Similarly, Alice’s application of the test to the claims in suit emphasizes “more than apply it” and generic application; the question for Justice Thomas “is whether the claims here do more than simply instruct the practitioner to implement the abstract idea of intermediated settlement on a generic computer.” Thomas does describe the functions performed by the computer as “routine, conventional, and well-known in the field,” but his characterization serves to support the conclusion that the claimed steps do nothing more than define generic computer implementation. And taken as a whole, the claims at issue fail not because they lack inventiveness, nor because they reach too broadly, but because they amount to “’nothing significantly more’ than an instruction to apply the abstract idea of intermediated settlement using some unspecified, generic computer.
So Alice may fail to provide clear boundaries for the eligibility of computer-implemented inventions.
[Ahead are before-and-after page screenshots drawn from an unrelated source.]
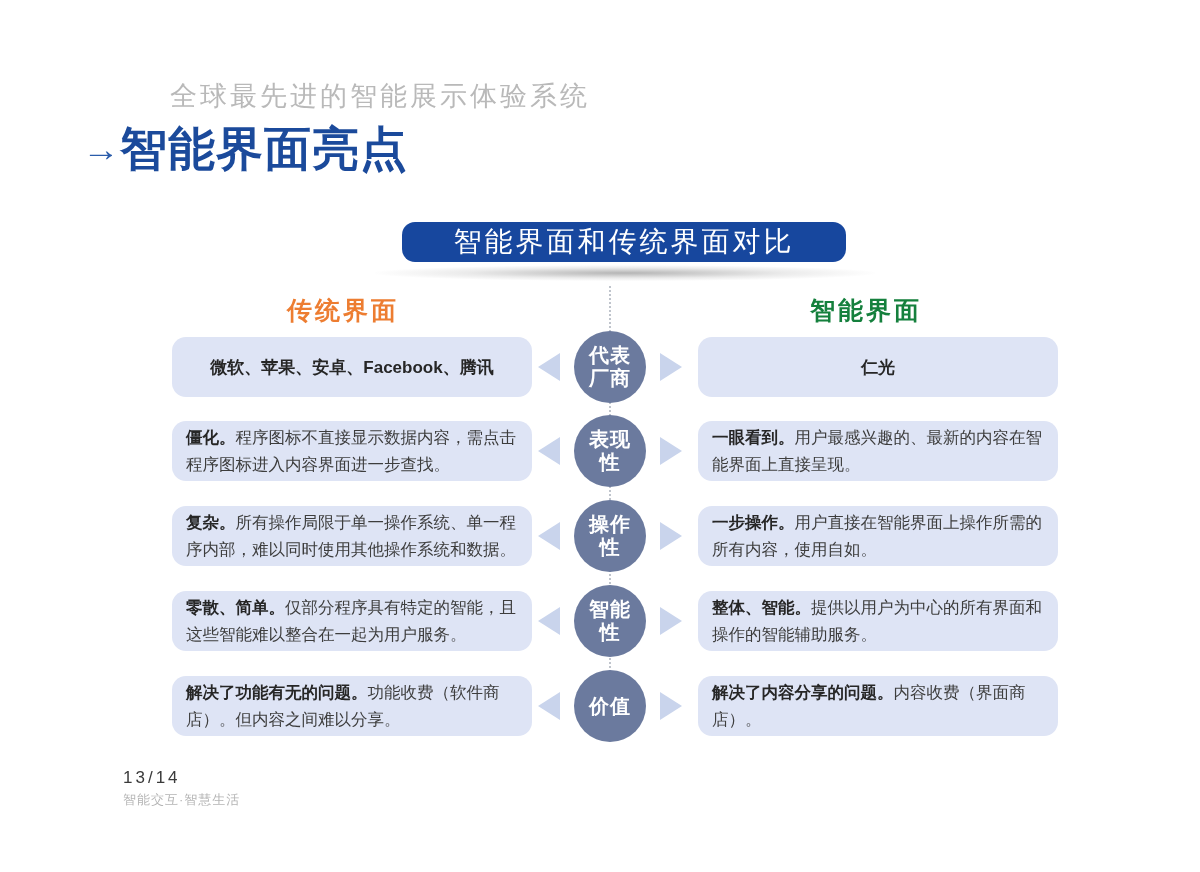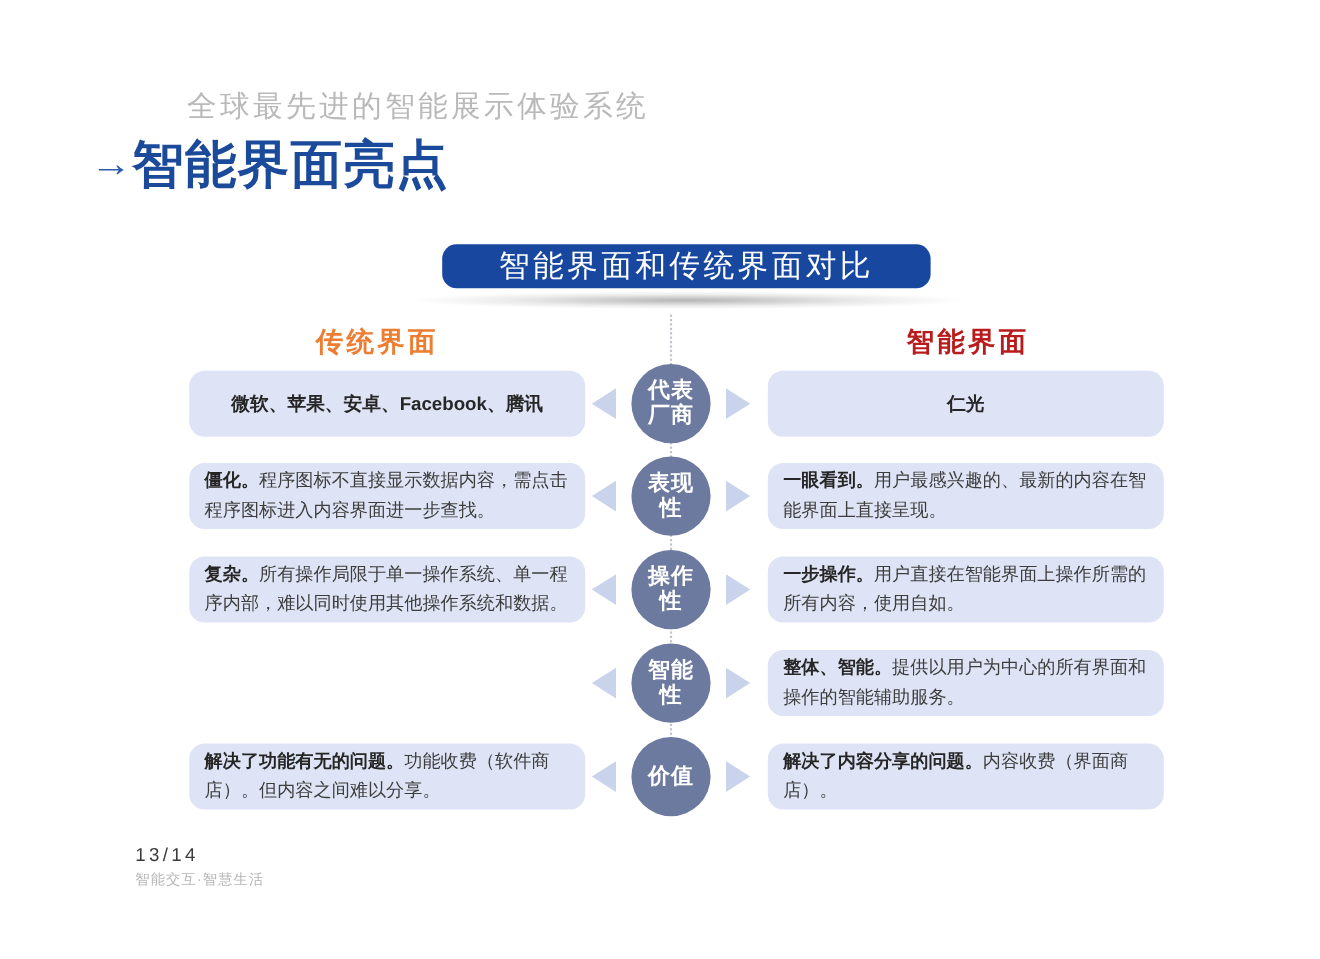--- a/index.html
+++ b/index.html
@@ -23,7 +23,7 @@
   
   .col-header { position:absolute; top:294px; font-size:25px; letter-spacing:3px; font-weight:bold; }
   .col-header.trad { left:287px; color:#ed7d31; }
-  .col-header.smart { left:810px; color:#b91c1c;margin-left:14px; }
+  .col-header.smart { left:810px; color:#15803d; }
 
   
   .row { position:absolute; left:0; width:1200px; height:60px; }

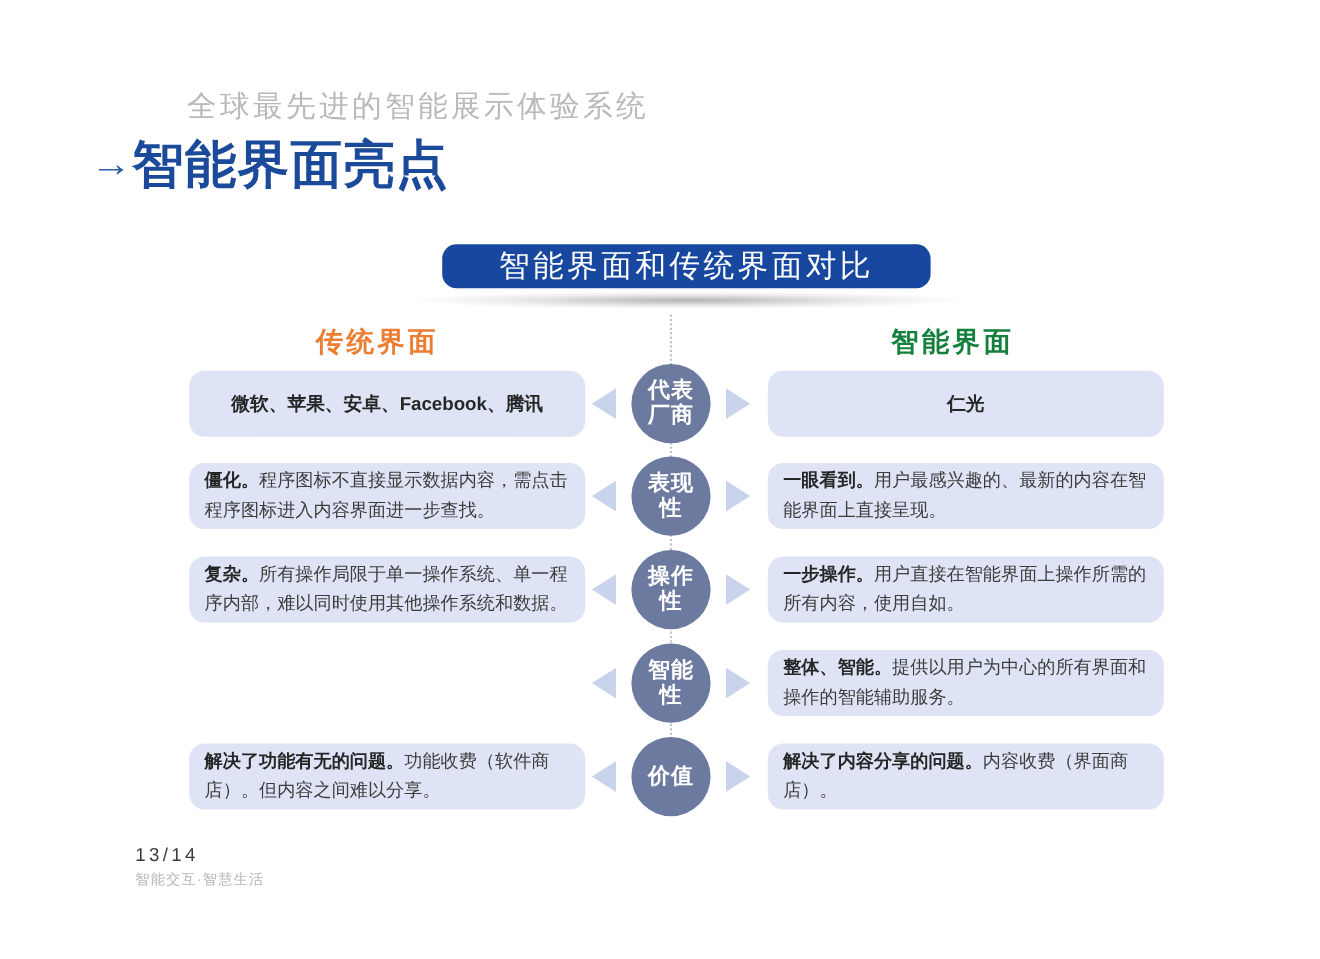--- a/index.html
+++ b/index.html
@@ -108,6 +108,9 @@
   </div>
 
   <div class="row" style="top:591px">
+    <div class="box left">
+      <div class="inner"><span class="lead">零散、简单。</span><span>仅部分程序具有特定的智能，且这些智能难以整合在一起为用户服务。</span></div>
+    </div>
     <div class="arrow to-left"></div>
     <div class="circle">
       <span>智能</span>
But it could clarify something more important. As I have described in a recent paper, the actual test for patent-eligibility in cases like Neilson v. Harford, and in American jurisprudence for the next century, was a requirement that the patentee claim a specific mode of application of a fundamental principle, rather than a generic claim to the principle as applied. If Alice does indeed endorse the third aspect of Mayo, then the test for patent-eligibility is not a question of non-obvious application, nor a question of pre-emption, but a question of whether the claim does significantly more than state a fundamental principle coupled with an instruction to “apply it.” Embracing that aspect of Mayo could signal a return to the historical standard of patent-eligibility.
*As I discussed in a previous post, the Court’s reliance on Neilson in Mayo and Flook was entirely misplaced. The patent in Neilson was sustained not because the patentee’s implementation was inventive, but precisely because it was entirely conventional and well-known in the art.